Modified-crop studies are called inconclusive

New York Times, USA, by Carol Kaesuk Yoon

Modified-crop studies are called inconclusive

Ever since genetically modified crops appeared, supporters and 
detractors of the plants have made competing claims about whether 
they are safe or harmful to the environment. Tomorrow, in what some 
scientists say is the first comprehensive review of the published 
scientific data, researchers will report that simple conclusions 
cannot yet be drawn because the crucial studies have not yet been 
done. Millions of acres of the crops have been planted in the United 
States, their way paved by studies conducted by industry and 
submitted to government regulators as evidence of safety but which 
typically were not published in peer-reviewed journals.

For this review, the researchers examined only studies that other 
scientists had determined were of high- enough quality to merit 
publication. The researchers found that while genetically engineered 
crops hold potential for both risk and benefit, scientists still know 
little about the likelihood even of the environmental threats of 
greatest concern. Also, almost no studies have been published 
documenting ecological benefits.

The two authors of the study published in the journal Science are 
fellows sponsored by the American Association for the Advancement of 
Science, the world's largest nonprofit scientific federation. In 
their study, in which they call for new research, the authors say 
current data indicate that assessing ecological risks is likely to be 
complex, with risks varying among crops, even among strains of a 
single crop, between environments and over time. Some risks, they 
say, may be so difficult and time-consuming to assess as to be 
effectively unknowable.

"We're a ways away from really having answers," said Dr. LaReesa 
Wolfenbarger, an ecologist who is doing her fellowship at the 
Environmental Protection Agency and is co- author of the study with 
Dr. Paul Phifer, a conservation biologist doing his fellowship at the 
State Department. The authors emphasized that they had conducted the 
study independently and did not speak for the government. "Some of 
these questions are very elusive," Dr. Wolfenbarger said, "but that 
doesn't mean that we stop studying them or make sweeping 
generalizations that they don't exist." Scientists on both sides of 
the debate called the review fair and accurate, though each side 
interpreted the findings differently.

"It's a pretty reasonable summary and pretty well balanced," said Dr. 
Robert Fraley, chief technical officer of the Monsanto Company. Dr. 
Fraley played down the findings, however, saying that in several 
years of commercial use, no ecological problems had yet been shown to 
be caused by genetically engineered plants.
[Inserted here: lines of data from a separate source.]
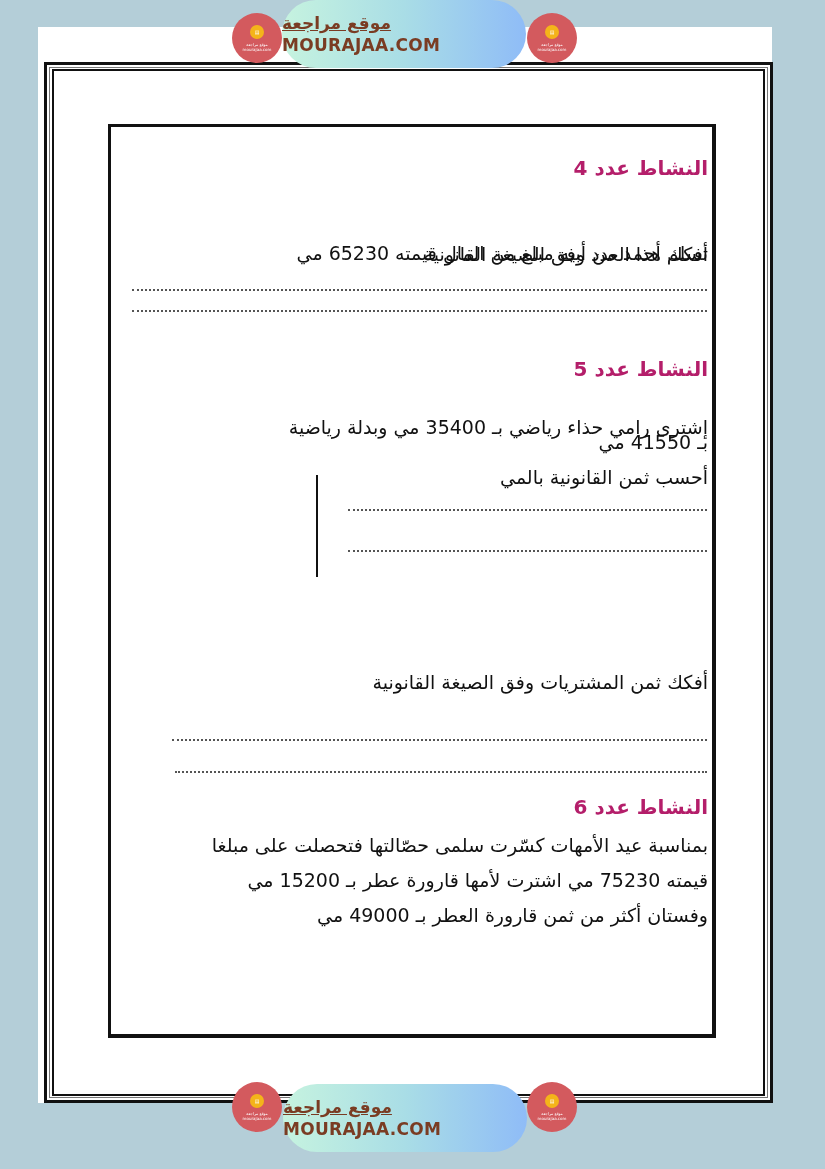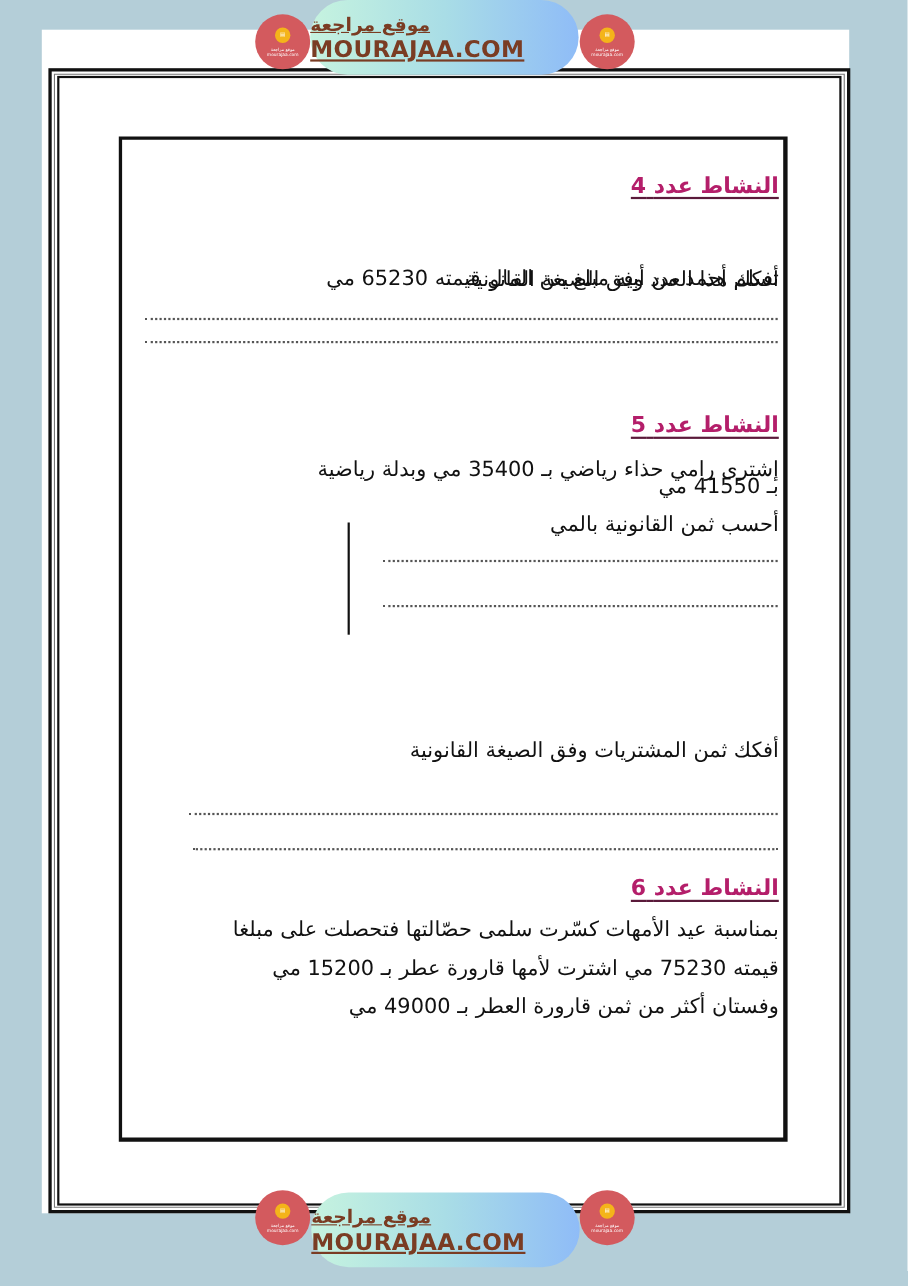"MOURAJAA.COM" .banner .en { font-size: 21px -> 17px; text-decoration: underline -> none }
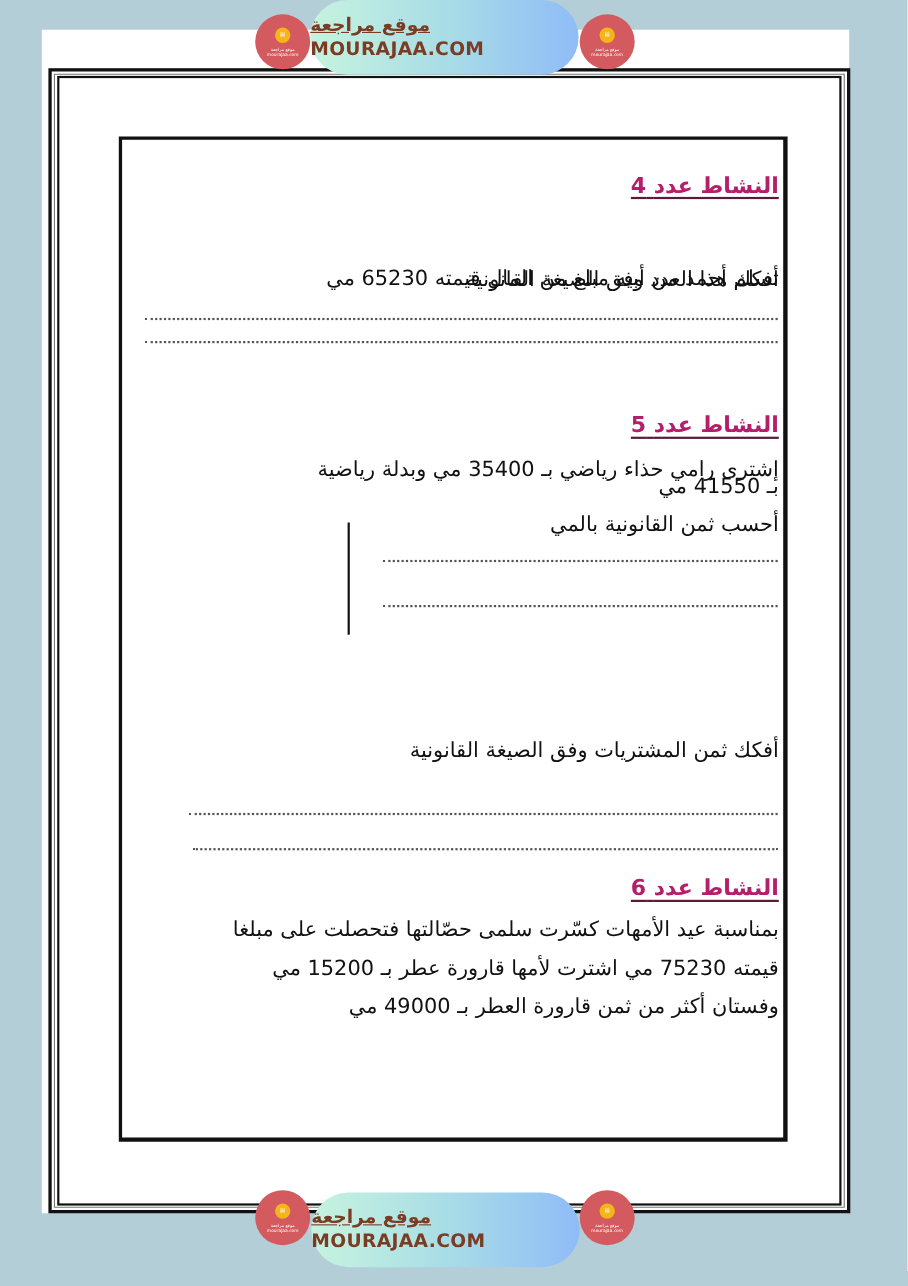"النشاط عدد 4" .heading { text-decoration: underline -> none }
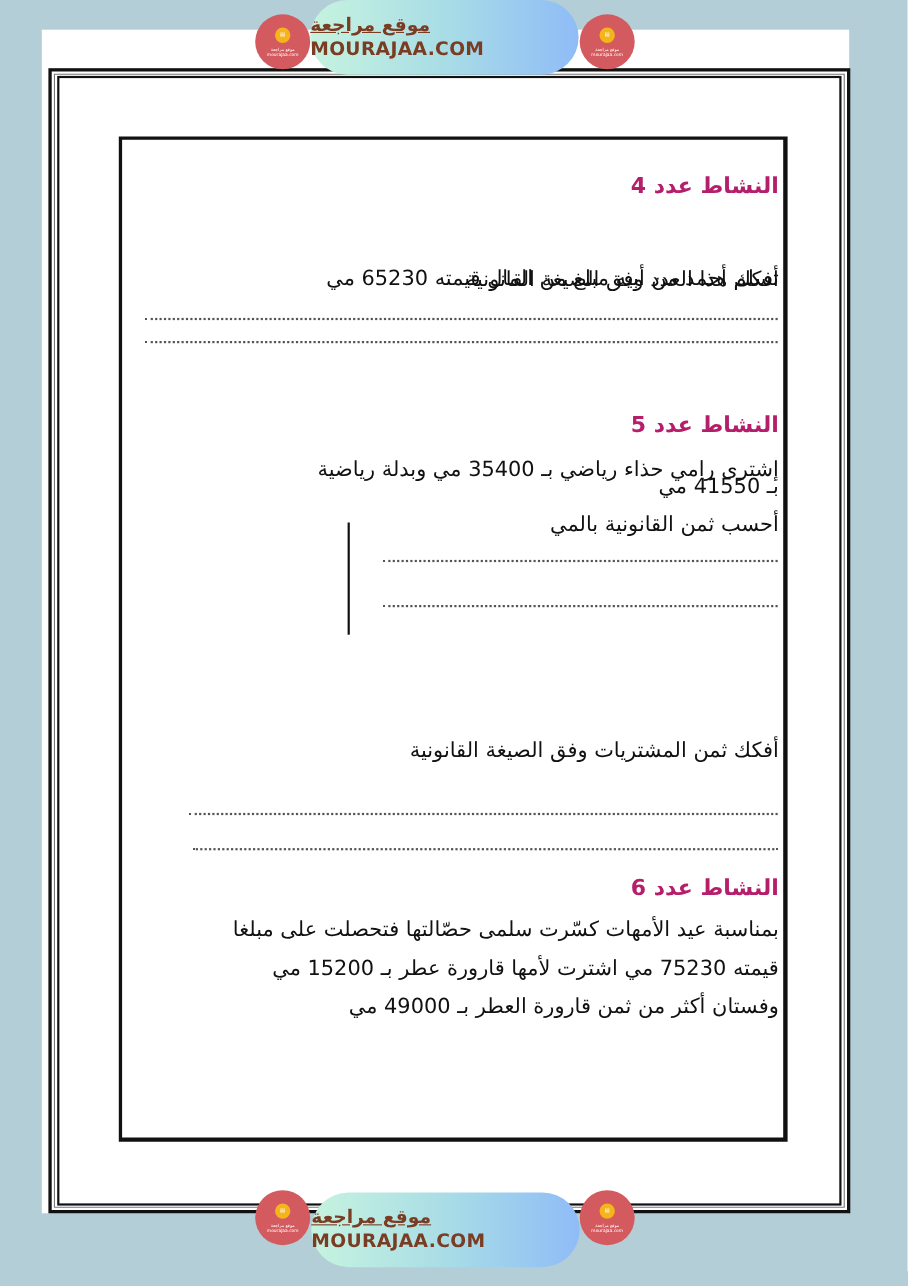"النشاط عدد 5" div.rtl { margin-top: 17px -> none }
Dr. Jane Rissler, senior staff scientist at the Union of Concerned 
Scientists, a group critical of the use of genetically modified 
crops, called the paper "very fair and clear." Dr. Rissler said: "You 
come out of this with a strong sense that we don't know very much 
about the risks and the benefits. If we don't know, why are we doing 
this?"

A spokeswoman for the Department of Agriculture, which oversees 
regulation of genetically engineered plants, said scientists at the 
department were reviewing the study.

The researchers examined 35 peer-reviewed studies. They looked at 
risks including the production of "superweeds," the creation of new 
viral diseases and unintended harm to nonpest species, like monarch 
butterflies. They often found that while studies suggested a 
potential for risk, other studies presented conflicting results 
arguing against risk. In some cases, laboratory studies suggested 
risk, but no studies in the field were conducted to test if harm 
occurred.

And while some studies showed the potential for environmental 
benefits from these crops, the researchers found they fell short of 
documenting actual benefit. For example, a Department of Agriculture 
study indicated a 1 percent decrease in the amount of pesticides used 
on corn, cotton and soybeans in 1998, as an apparent result of the 
adoption of genetically modified crops. Yet, Dr. Wolfenbarger said, 
it remains unknown whether this decrease in pesticides translated 
into any environmental benefit for wild species.